◆ Task prompt
Among the entries below, find every line that has "Hardiness" and pull it out.

◆ Material to process

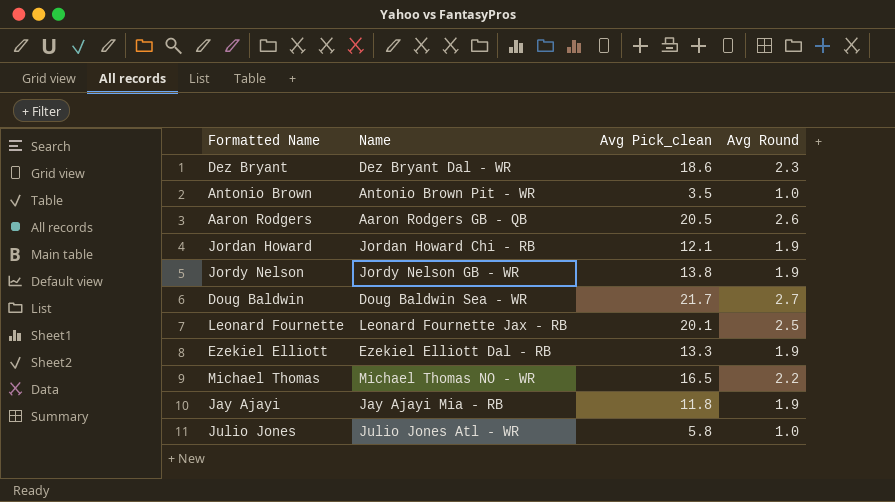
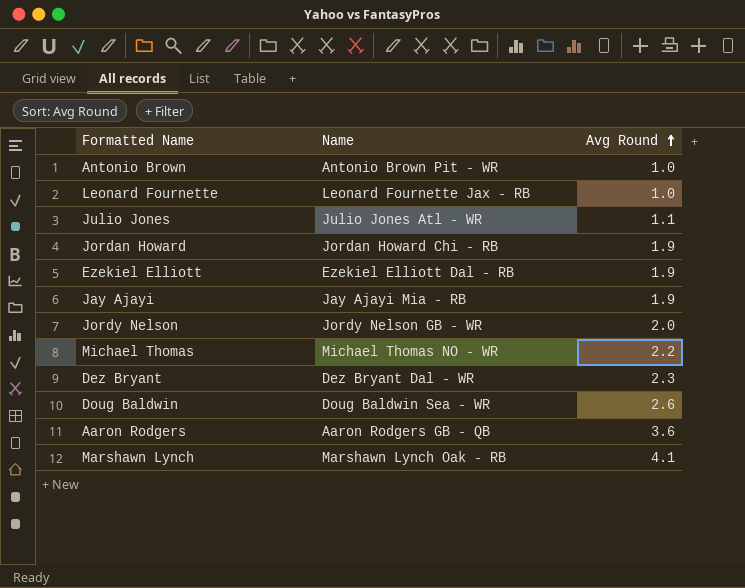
row order: none -> Avg Round ascending
column Avg Pick_clean | position: 3 -> none
Leonard Fournette | Avg Round: 2.5 -> 1.0
Julio Jones | Avg Round: 1.0 -> 1.1
Jordy Nelson | Avg Round: 1.9 -> 2.0
Doug Baldwin | Avg Round: 2.7 -> 2.6
Aaron Rodgers | Avg Round: 2.6 -> 3.6
row Marshawn Lynch: none -> Marshawn Lynch Oak - RB | 4.1

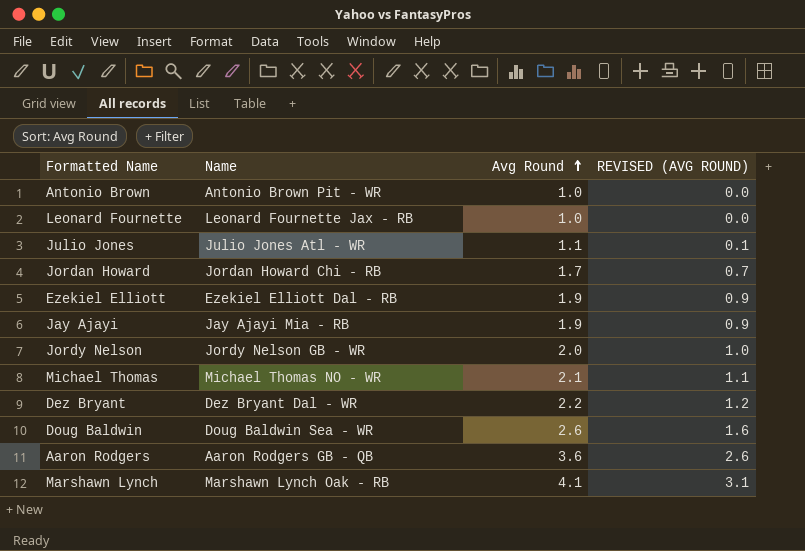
column REVISED (AVG ROUND) | formula: none -> [Avg Round] - 1
Jordan Howard | Avg Round: 1.9 -> 1.7
Michael Thomas | Avg Round: 2.2 -> 2.1
Dez Bryant | Avg Round: 2.3 -> 2.2

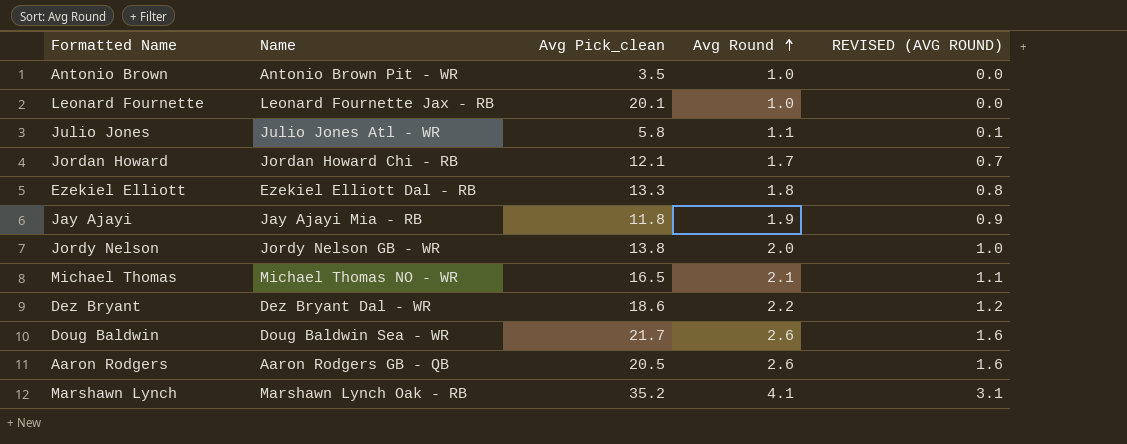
column Avg Pick_clean | position: none -> 3
Ezekiel Elliott | Avg Round: 1.9 -> 1.8
Ezekiel Elliott | REVISED (AVG ROUND): 0.9 -> 0.8
Aaron Rodgers | Avg Round: 3.6 -> 2.6
Aaron Rodgers | REVISED (AVG ROUND): 2.6 -> 1.6

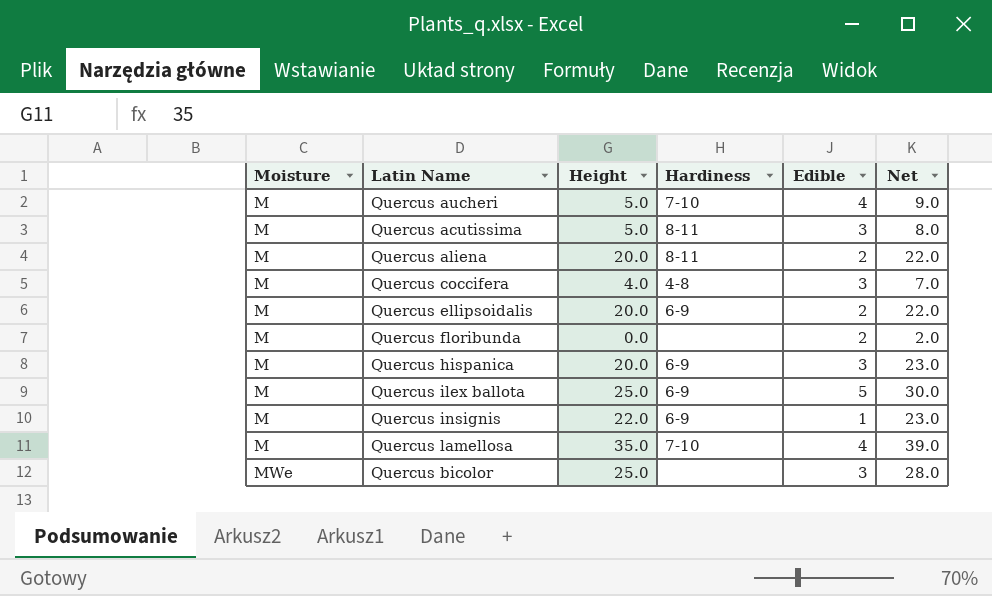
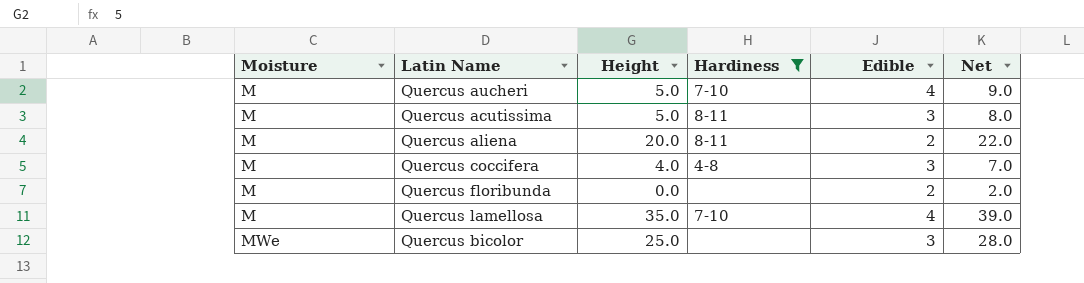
filter: none -> Hardiness != 6-9

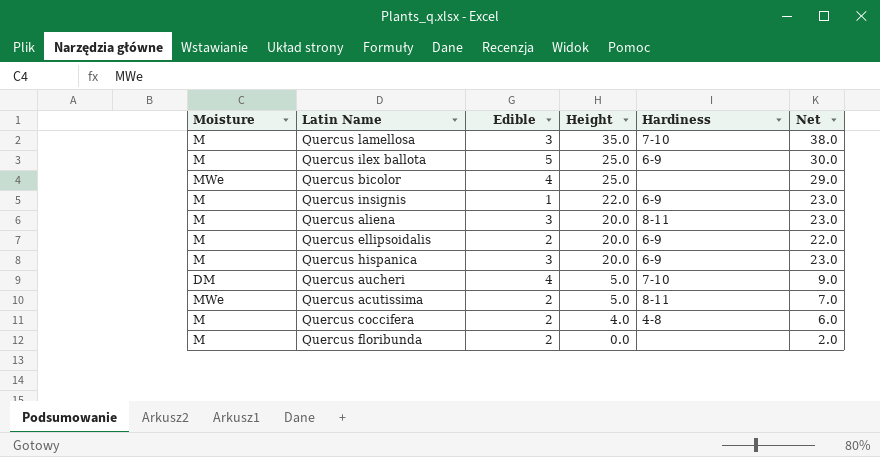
filter: Hardiness != 6-9 -> none
row order: Moisture ascending -> Height descending
column Edible | position: 5 -> 3
Quercus lamellosa | Edible: 4 -> 3
Quercus lamellosa | Net: 39.0 -> 38.0
Quercus bicolor | Edible: 3 -> 4
Quercus bicolor | Net: 28.0 -> 29.0
Quercus aliena | Edible: 2 -> 3
Quercus aliena | Net: 22.0 -> 23.0
Quercus aucheri | Moisture: M -> DM
Quercus acutissima | Moisture: M -> MWe
Quercus acutissima | Edible: 3 -> 2
Quercus acutissima | Net: 8.0 -> 7.0
Quercus coccifera | Edible: 3 -> 2
Quercus coccifera | Net: 7.0 -> 6.0

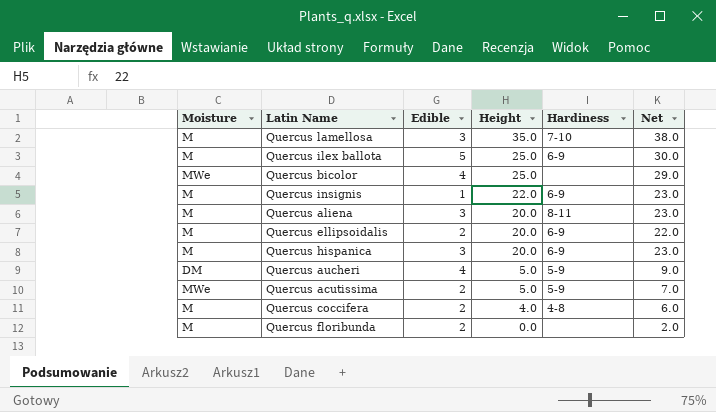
Quercus aucheri | Hardiness: 7-10 -> 5-9
Quercus acutissima | Hardiness: 8-11 -> 5-9

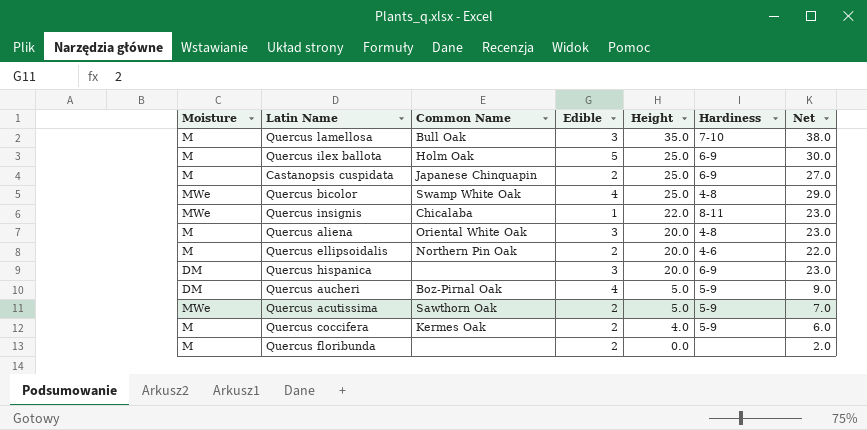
column Common Name | position: none -> 3
row Castanopsis cuspidata: none -> M | Japanese Chinquapin | 2 | 25.0 | 6-9 | 27.0
Quercus bicolor | Hardiness: none -> 4-8
Quercus insignis | Moisture: M -> MWe
Quercus insignis | Hardiness: 6-9 -> 8-11
Quercus aliena | Hardiness: 8-11 -> 4-8
Quercus ellipsoidalis | Hardiness: 6-9 -> 4-6
Quercus hispanica | Moisture: M -> DM
Quercus coccifera | Hardiness: 4-8 -> 5-9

◆ Exercise result
filter: none -> Hardiness != 6-9
filter: Hardiness != 6-9 -> none
Quercus aucheri | Hardiness: 7-10 -> 5-9
Quercus acutissima | Hardiness: 8-11 -> 5-9
Quercus bicolor | Hardiness: none -> 4-8
Quercus insignis | Hardiness: 6-9 -> 8-11
Quercus aliena | Hardiness: 8-11 -> 4-8
Quercus ellipsoidalis | Hardiness: 6-9 -> 4-6
Quercus coccifera | Hardiness: 4-8 -> 5-9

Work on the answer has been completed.